*** Opening of Input ***

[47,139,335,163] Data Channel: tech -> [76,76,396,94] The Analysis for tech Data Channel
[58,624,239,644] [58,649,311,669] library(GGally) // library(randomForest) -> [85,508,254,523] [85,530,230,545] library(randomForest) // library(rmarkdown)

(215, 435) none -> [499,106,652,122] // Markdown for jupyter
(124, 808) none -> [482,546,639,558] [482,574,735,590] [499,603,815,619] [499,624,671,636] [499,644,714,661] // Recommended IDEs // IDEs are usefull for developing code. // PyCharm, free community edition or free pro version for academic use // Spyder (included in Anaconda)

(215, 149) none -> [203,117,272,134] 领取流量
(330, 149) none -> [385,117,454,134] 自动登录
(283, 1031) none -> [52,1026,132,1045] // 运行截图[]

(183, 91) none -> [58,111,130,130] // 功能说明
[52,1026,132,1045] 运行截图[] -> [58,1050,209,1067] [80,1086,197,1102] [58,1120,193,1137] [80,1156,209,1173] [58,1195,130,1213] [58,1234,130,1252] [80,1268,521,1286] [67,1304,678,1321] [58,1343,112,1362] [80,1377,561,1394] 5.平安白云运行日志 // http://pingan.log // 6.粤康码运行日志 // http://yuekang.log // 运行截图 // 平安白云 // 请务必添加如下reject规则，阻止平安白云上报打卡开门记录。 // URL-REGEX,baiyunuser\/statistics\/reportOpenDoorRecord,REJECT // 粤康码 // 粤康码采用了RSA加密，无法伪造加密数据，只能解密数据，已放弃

*** Close of Input ***

- **About this exercise**
Copy, exactly as written, the lines above, beginning with the one that contains "(183, 91) none -> [58,111,130,130] // 功能说明" and ending with the last.

- **Response to this exercise**
(183, 91) none -> [58,111,130,130] // 功能说明
[52,1026,132,1045] 运行截图[] -> [58,1050,209,1067] [80,1086,197,1102] [58,1120,193,1137] [80,1156,209,1173] [58,1195,130,1213] [58,1234,130,1252] [80,1268,521,1286] [67,1304,678,1321] [58,1343,112,1362] [80,1377,561,1394] 5.平安白云运行日志 // http://pingan.log // 6.粤康码运行日志 // http://yuekang.log // 运行截图 // 平安白云 // 请务必添加如下reject规则，阻止平安白云上报打卡开门记录。 // URL-REGEX,baiyunuser\/statistics\/reportOpenDoorRecord,REJECT // 粤康码 // 粤康码采用了RSA加密，无法伪造加密数据，只能解密数据，已放弃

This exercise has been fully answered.